Since trade unions and corporations grew slightly at the same pace, there are four fundamental changes since they started to protect their rights vis a vis. 1. The enormous growth scale in the employing enterprises; 2. The growing division of labor, breaking down traditional craft jobs into mechanized sub-components that could be performed repetitively by employees trained in that one task; 3. The demographic change as first and second-generation immigrants filled those positions; and 4. The supplanting of the personal relationship between employer/employee.
The Sherman Act declared among many things, “every contract, combination in the form or trust or otherwise, or conspiracy, in restraint of trade or commerce among the several states, or with foreign nations are punishable”. (“The Sherman Antitrust Act (1890)”)
The Clayton Act gradually developed during the late 19th century, despite the hostile attitude of the courts and the opposition of employers. After a sort of tug of war between parties, there was a solution which is the antitrust act of 1914.
A very important factor in both sides of the comparison that has to be made is the collective agreements. In Honduras, it is an enormous source of the work done in the M&A world, albeit being based in completely different principles. Labor law in Central America value the written agreement between employer and union in a similar way.
The Supreme Court held in some cases in the early 20th century that made it possible to utilize antitrust laws against techniques utilized by unions, as means of combating their actions. This of course, can result in one side gaining an unfair advantage, which is not beneficial to anyone.
The antitrust laws were designed to encourage manufacturers to compete for public favor at least in part through lower prices; this generated pressure on manufacturers to minimize the costs incurred for the factors of production, among which was labor.
A strict application of antitrust policy would induce employers, through individualized bargaining, constantly to bid down the cost of labor (i.e., wages paid) and to secure a competent workforce at the lowest wage that the market would allow. The national labor laws, on the other hand, were based on the congressional judgment that just such individual bargaining and subsistence working conditions caused industrial strife and interruptions in the flow of interstate commerce. Congress’s remedy was to foster collective bargaining, which was «anti-competitive» in at least two aspects. First, wage demands were thus stabilized within a single plant, geographic area or industry; competition was removed from the labor market. Second, and as a result, competition in pricing was restricted in the product market, to the extent that product prices among competitors were determined by the costs incurred by the manufacturers in purchasing labor.

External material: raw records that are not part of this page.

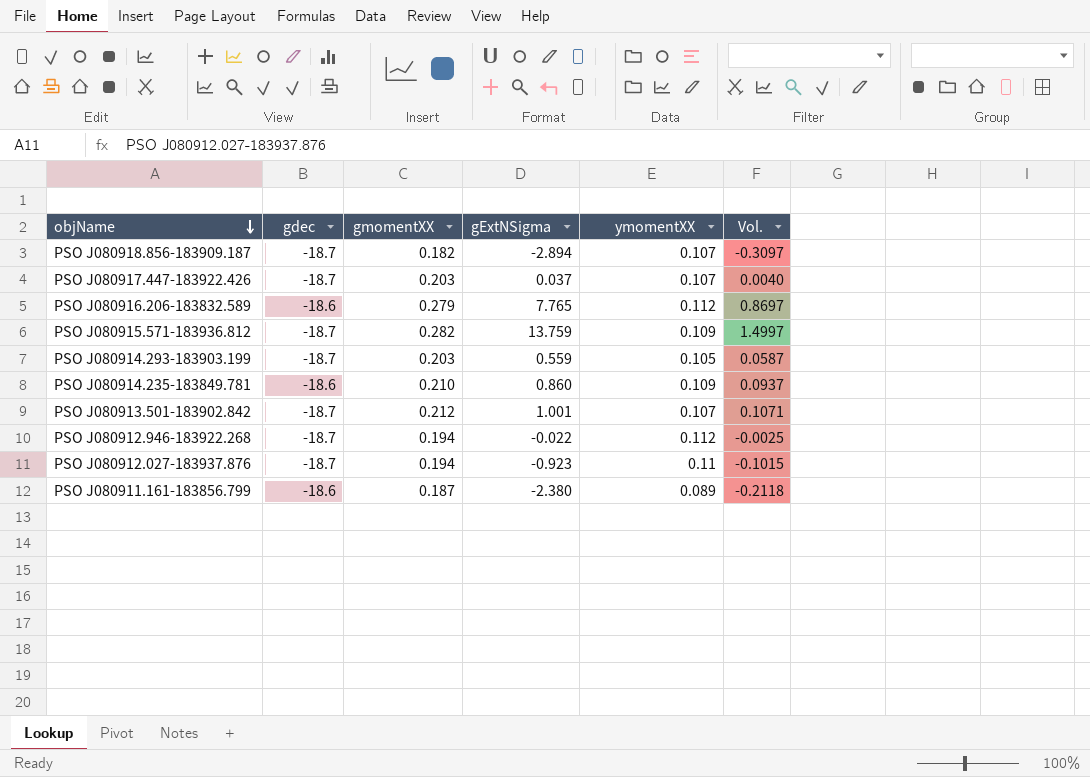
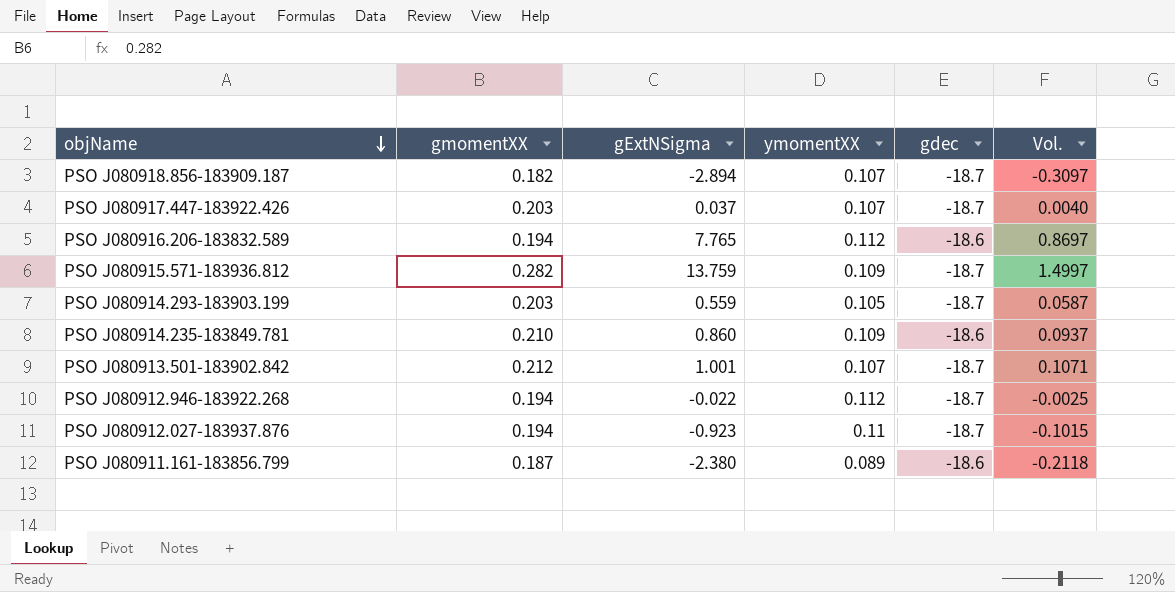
column gdec | position: 2 -> 5
PSO J080916.206-183832.589 | gmomentXX: 0.279 -> 0.194

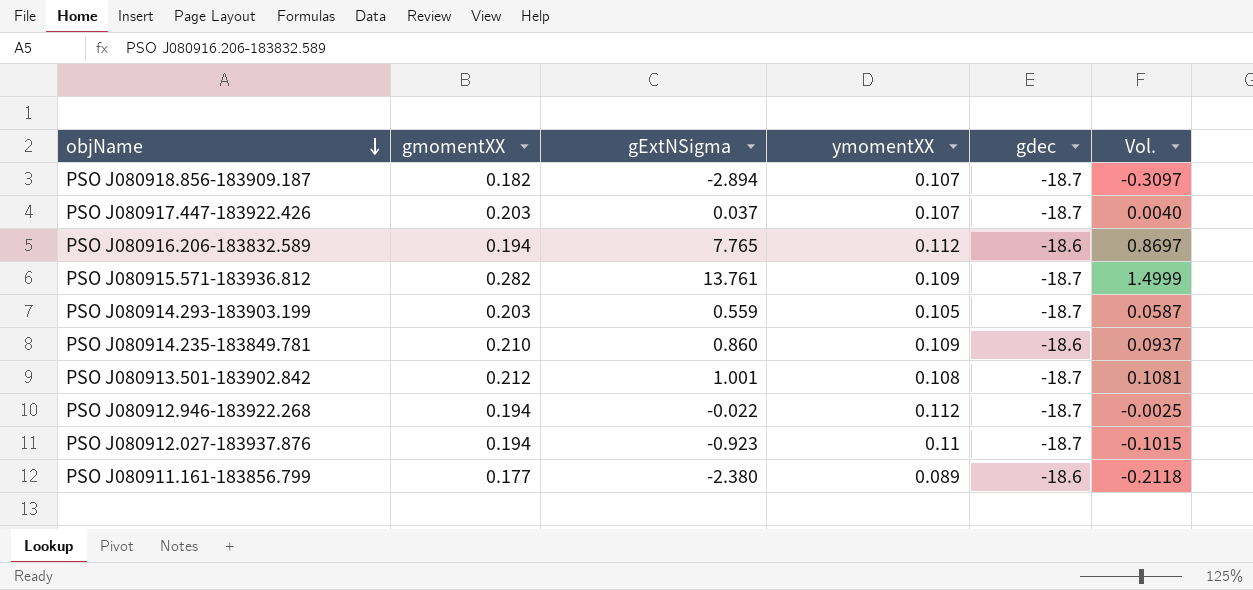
PSO J080915.571-183936.812 | gExtNSigma: 13.759 -> 13.761
PSO J080915.571-183936.812 | Vol.: 1.4997 -> 1.4999
PSO J080913.501-183902.842 | ymomentXX: 0.107 -> 0.108
PSO J080913.501-183902.842 | Vol.: 0.1071 -> 0.1081
PSO J080911.161-183856.799 | gmomentXX: 0.187 -> 0.177

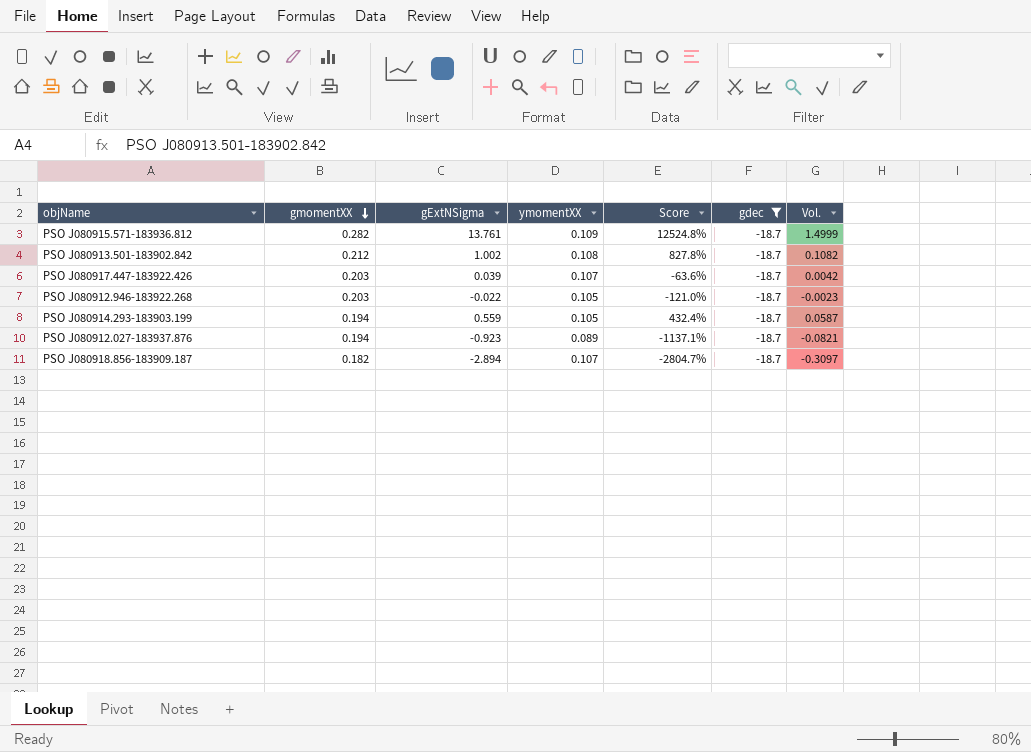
filter: none -> gdec = -18.7
row order: objName descending -> gmomentXX descending
column Score | formula: none -> ([gExtNSigma] - [ymomentXX]) / [ymomentXX]
PSO J080913.501-183902.842 | gExtNSigma: 1.001 -> 1.002
PSO J080913.501-183902.842 | Vol.: 0.1081 -> 0.1082
PSO J080917.447-183922.426 | gExtNSigma: 0.037 -> 0.039
PSO J080917.447-183922.426 | Vol.: 0.0040 -> 0.0042
PSO J080912.946-183922.268 | gmomentXX: 0.194 -> 0.203
PSO J080912.946-183922.268 | ymomentXX: 0.112 -> 0.105
PSO J080912.946-183922.268 | Vol.: -0.0025 -> -0.0023
PSO J080914.293-183903.199 | gmomentXX: 0.203 -> 0.194
PSO J080912.027-183937.876 | ymomentXX: 0.11 -> 0.089
PSO J080912.027-183937.876 | Vol.: -0.1015 -> -0.0821

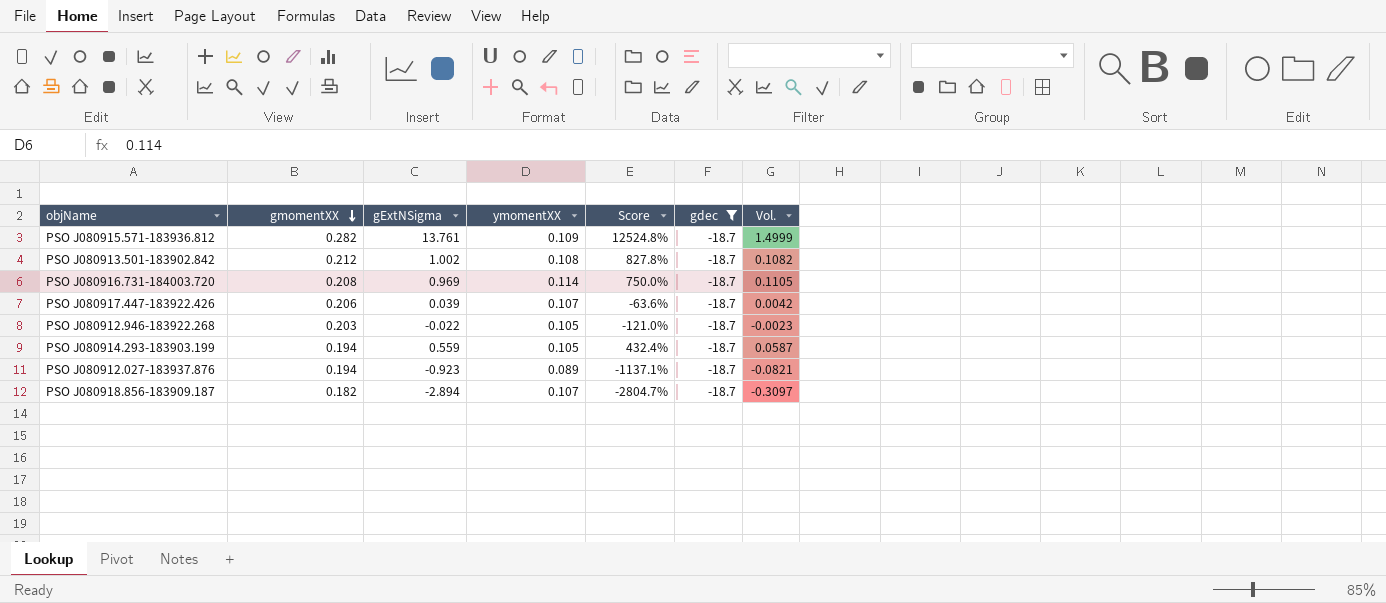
row PSO J080916.731-184003.720: none -> 0.208 | 0.969 | 0.114 | 750.0% | -18.7 | 0.1105
PSO J080917.447-183922.426 | gmomentXX: 0.203 -> 0.206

Honduran labor issues are a big problem when interacting with outside capital. There are many reasons to explain why, the main being that foreign capital is a source of employment and a big opportunity to the communities where the operation is grounded (regardless of the industry). Since countries like these are sought for due to cheap labor and lenient regulations, the burden often goes to these parties, while the American counterpart usually just considers the numbers behind it and is more preoccupied with other federal or state regulations.
Latin American countries and this case Honduras has had a very difficult issue to tackle, which concerns the private sector more. There has been a sort of abuse from governmental authorities to the companies in many areas such as tax or labor. We have seen the struggle and history of American unions and how they together with the government have developed a strong network of systems on which that are reliable. In the Honduran case, there is no figure, the private sector is given the burden and task to take care of basically all the welfare issues, which limits the actions greatly whilst also having the necessity to be lenient in regulating.
Labor law has a complicated history in both legislations. The history behind unionization played a vital role in defining how the corporate world reacts to the necessary labor in all the industries. Even with this rich history, the struggle seems to be the only simile that can be drawn, since the consequences regarding labor law.